The pools are shrunk--the streams are dry,
And we be playmates, thou and I,
Till yonder cloud--Good Hunting!--loose
The rain that breaks our Water Truce.
The Law of the Jungle--which is by far the oldest law in the
world--has arranged for almost every kind of accident that may
befall the Jungle People, till now its code is as perfect as time
and custom can make it. You will remember that Mowgli
spent a great part of his life in the Seeonee Wolf-Pack,
learning the Law from Baloo, the Brown Bear; and it was Baloo
who told him, when the boy grew impatient at the constant
orders, that the Law was like the Giant Creeper, because it
dropped across every one's back and no one could escape.
"When thou hast lived as long as I have, Little Brother,
thou wilt see how all the Jungle obeys at least one Law.
And that will be no pleasant sight," said Baloo.

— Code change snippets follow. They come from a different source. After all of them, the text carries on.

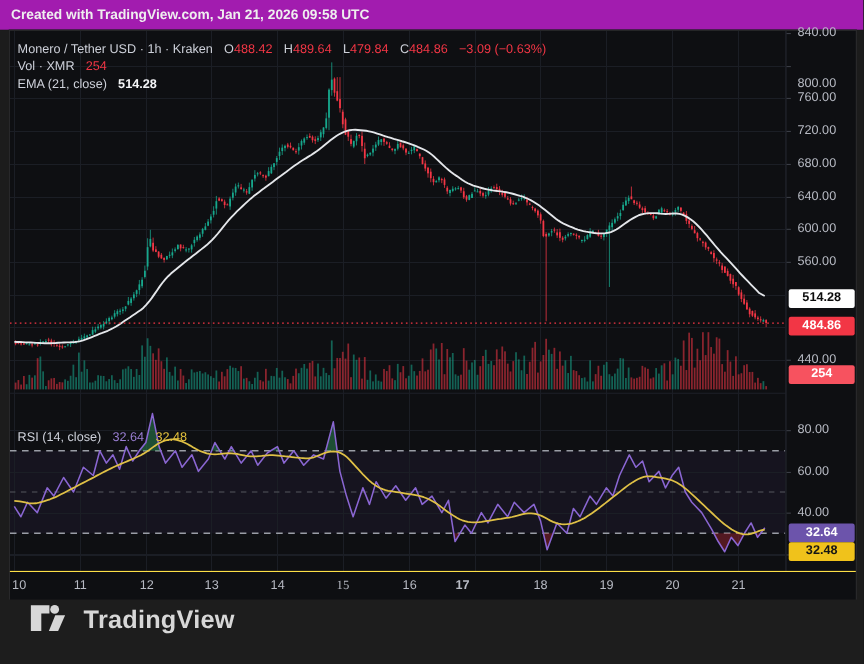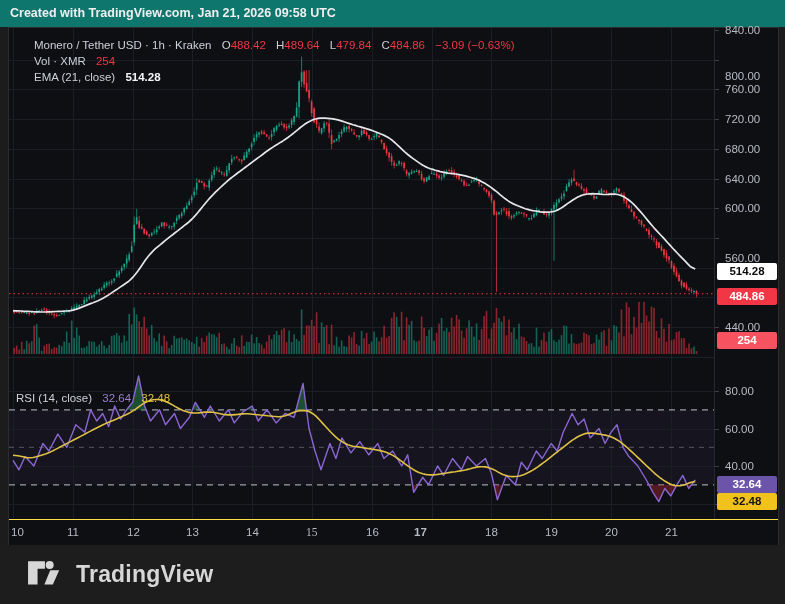--- a/index.html
+++ b/index.html
@@ -1,46 +1,46 @@
 <!DOCTYPE html>
 <html><head>
 <meta charset="utf-8">
 <style>
   html,body{margin:0;padding:0;background:#1c1c1c;width:785px;height:604px;overflow:hidden;
     font-family:"Liberation Sans",sans-serif;-webkit-font-smoothing:antialiased;}
   #stage{position:relative;width:785px;height:604px;background:#1c1c1c;}
   
-  #topbar{position:absolute;left:0;top:0;width:785px;height:27px;background:#0f766e;
+  #topbar{position:absolute;left:0;top:0;width:785px;height:27px;background:#a21caf;
     color:#efefef;font-size:12.5px;font-weight:700;line-height:27px;padding-left:10px;box-sizing:border-box;}
   
   #chart{position:absolute;left:8px;top:27px;width:769px;height:518px;background:#0e0f12;
     border:1px solid #2c2c2e;box-sizing:content-box;}
   #priceSvg{position:absolute;left:0;top:0;}
   #rsiSvg{position:absolute;left:0;top:330px;}
   #paneSep{position:absolute;left:0;top:329px;width:705px;height:1px;background:#1d2027;}
   #yaxis{position:absolute;left:705px;top:0;width:64px;height:491px;border-left:1px solid #252831;}
   .ytick{position:absolute;left:10px;color:#b7bac3;font-size:11.5px;line-height:14px;white-space:nowrap;}
   .ytickmark{position:absolute;left:0;width:4px;height:1px;background:#3a3d45;}
   .badge{position:absolute;left:2px;width:60px;height:17px;border-radius:2px;font-size:11.5px;font-weight:700;
     text-align:center;line-height:17px;}
   #xaxis{position:absolute;left:0;top:491px;width:769px;height:27px;border-top:1px solid #fde047;}
   .xtick{position:absolute;top:6px;color:#b7bac3;font-size:11.5px;}
   
   .legend{position:absolute;left:7px;font-size:11.5px;line-height:16px;color:#cdd0d9;white-space:nowrap;}
-  #legendMain{top:9px;margin-left:18px;}
+  #legendMain{top:9px;}
   .lg-lbl{color:#cdd0d9;}
   .lg-red{color:#f23645;}
   .lg-white{color:#f4f5f7;font-weight:700;}
   .lg-purple{color:#9b7fd4;}
   .lg-yellow{color:#e5c23c;}
   .lg-gap{display:inline-block;width:7px;}
   #legendRsi{top:5px;}
   
   #footer{position:absolute;left:0;top:545px;width:785px;height:59px;background:#1d1d1d;}
-  #logo{position:absolute;left:27px;top:11px;display:flex;align-items:center;justify-content:center;}
+  #logo{position:absolute;left:27px;top:0;display:flex;align-items:center;justify-content:center;}
   #wordmark{color:#d7d7d7;font-size:23px;font-weight:700;margin-left:11px;letter-spacing:.2px;}
 </style>
 </head>
 <body>
 
 <div id="stage">
 
   <div id="topbar">
     <span>Created with TradingView.com, Jan 21, 2026 09:58 UTC</span>
   </div>
@@ -978,21 +978,21 @@
         <div class="ytick" style="top: 54px;">760.00</div>
         <div class="ytickmark" style="top: 91px;"></div>
         <div class="ytick" style="top: 84px;">720.00</div>
         <div class="ytickmark" style="top: 121px;"></div>
         <div class="ytick" style="top: 114px;">680.00</div>
         <div class="ytickmark" style="top: 151px;"></div>
         <div class="ytick" style="top: 144px;">640.00</div>
         <div class="ytickmark" style="top: 180px;"></div>
         <div class="ytick" style="top: 173px;">600.00</div>
         <div class="ytickmark" style="top: 210px;"></div>
-        <div class="ytick" style="top: 203px; margin-top: 20px;">560.00</div>
+        <div class="ytick" style="top: 203px;">560.00</div>
         <div class="ytickmark" style="top: 299px;"></div>
         <div class="ytick" style="top: 292px;">440.00</div>
         <div class="ytickmark" style="top: 363px;"></div>
         <div class="ytick" style="top: 356px;">80.00</div>
         <div class="ytickmark" style="top: 401px;"></div>
         <div class="ytick" style="top: 394px;">60.00</div>
         <div class="ytickmark" style="top: 438px;"></div>
         <div class="ytick" style="top: 431px;">40.00</div>
         <div class="ytickmark" style="top: 476px;"></div>
         <div class="ytick" style="top: 469px;">20.00</div>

This talk went in at one ear and out at the other, for a boy
who spends his life eating and sleeping does not worry about
anything till it actually stares him in the face. But,
one year, Baloo's words came true, and Mowgli saw all the
Jungle working under the Law.
It began when the winter Rains failed almost entirely, and
Ikki, the Porcupine, meeting Mowgli in a bamboo-thicket, told
him that the wild yams were drying up. Now everybody knows that
Ikki is ridiculously fastidious in his choice of food, and will
eat nothing but the very best and ripest. So Mowgli laughed and
said, "What is that to me?"
"Not much NOW," said Ikki, rattling his quills in a stiff,
uncomfortable way, "but later we shall see. Is there any
more diving into the deep rock-pool below the Bee-Rocks,
Little Brother?"
"No. The foolish water is going all away, and I do not wish
to break my head," said Mowgii, who, in those days, was quite
sure that he knew as much as any five of the Jungle People
put together.
"That is thy loss. A small crack might let in some wisdom."
Ikki ducked quickly to prevent Mowgli from pulling his
nose-bristles, and Mowgli told Baloo what Ikki had said.
Baloo looked very grave, and mumbled half to himself:
"If I were alone I would change my hunting-grounds now,
before the others began to think. And yet--hunting among
strangers ends in fighting; and they might hurt the Man-cub.
We must wait and see how the mohwa blooms."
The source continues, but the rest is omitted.